- _Record extracts_
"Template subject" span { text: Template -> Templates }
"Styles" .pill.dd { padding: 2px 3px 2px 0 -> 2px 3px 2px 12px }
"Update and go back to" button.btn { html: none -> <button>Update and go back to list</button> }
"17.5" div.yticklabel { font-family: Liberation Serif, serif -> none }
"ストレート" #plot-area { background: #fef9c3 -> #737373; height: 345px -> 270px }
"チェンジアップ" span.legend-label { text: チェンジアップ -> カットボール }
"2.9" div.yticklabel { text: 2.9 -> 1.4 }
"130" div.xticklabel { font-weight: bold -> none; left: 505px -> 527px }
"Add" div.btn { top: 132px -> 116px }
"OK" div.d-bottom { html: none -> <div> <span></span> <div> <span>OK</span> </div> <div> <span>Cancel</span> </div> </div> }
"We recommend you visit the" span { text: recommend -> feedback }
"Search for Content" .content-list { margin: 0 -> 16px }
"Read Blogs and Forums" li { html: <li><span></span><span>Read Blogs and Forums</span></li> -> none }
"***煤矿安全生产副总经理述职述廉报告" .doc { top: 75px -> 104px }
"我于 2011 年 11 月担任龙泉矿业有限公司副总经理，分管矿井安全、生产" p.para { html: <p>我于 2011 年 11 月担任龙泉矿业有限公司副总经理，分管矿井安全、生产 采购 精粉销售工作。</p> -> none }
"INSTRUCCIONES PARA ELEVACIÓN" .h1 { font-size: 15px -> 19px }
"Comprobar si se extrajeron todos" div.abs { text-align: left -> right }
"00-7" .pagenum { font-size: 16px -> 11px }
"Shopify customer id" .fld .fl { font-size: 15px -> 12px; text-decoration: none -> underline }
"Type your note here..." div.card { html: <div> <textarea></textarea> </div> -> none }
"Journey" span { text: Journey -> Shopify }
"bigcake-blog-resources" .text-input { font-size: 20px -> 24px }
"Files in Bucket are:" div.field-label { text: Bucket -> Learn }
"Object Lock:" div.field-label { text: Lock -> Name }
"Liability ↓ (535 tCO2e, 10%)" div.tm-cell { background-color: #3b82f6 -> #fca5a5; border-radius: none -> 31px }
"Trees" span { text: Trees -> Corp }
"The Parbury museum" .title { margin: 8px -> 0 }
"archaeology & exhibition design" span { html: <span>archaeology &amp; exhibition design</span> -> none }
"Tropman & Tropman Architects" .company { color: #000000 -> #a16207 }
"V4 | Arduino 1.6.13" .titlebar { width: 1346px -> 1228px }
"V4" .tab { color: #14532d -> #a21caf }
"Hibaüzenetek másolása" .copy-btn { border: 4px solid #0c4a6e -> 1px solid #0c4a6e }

- _Task description_
Give the count of lines in the data that contain the word "border", and write nothing besides it.

- _Solution_
2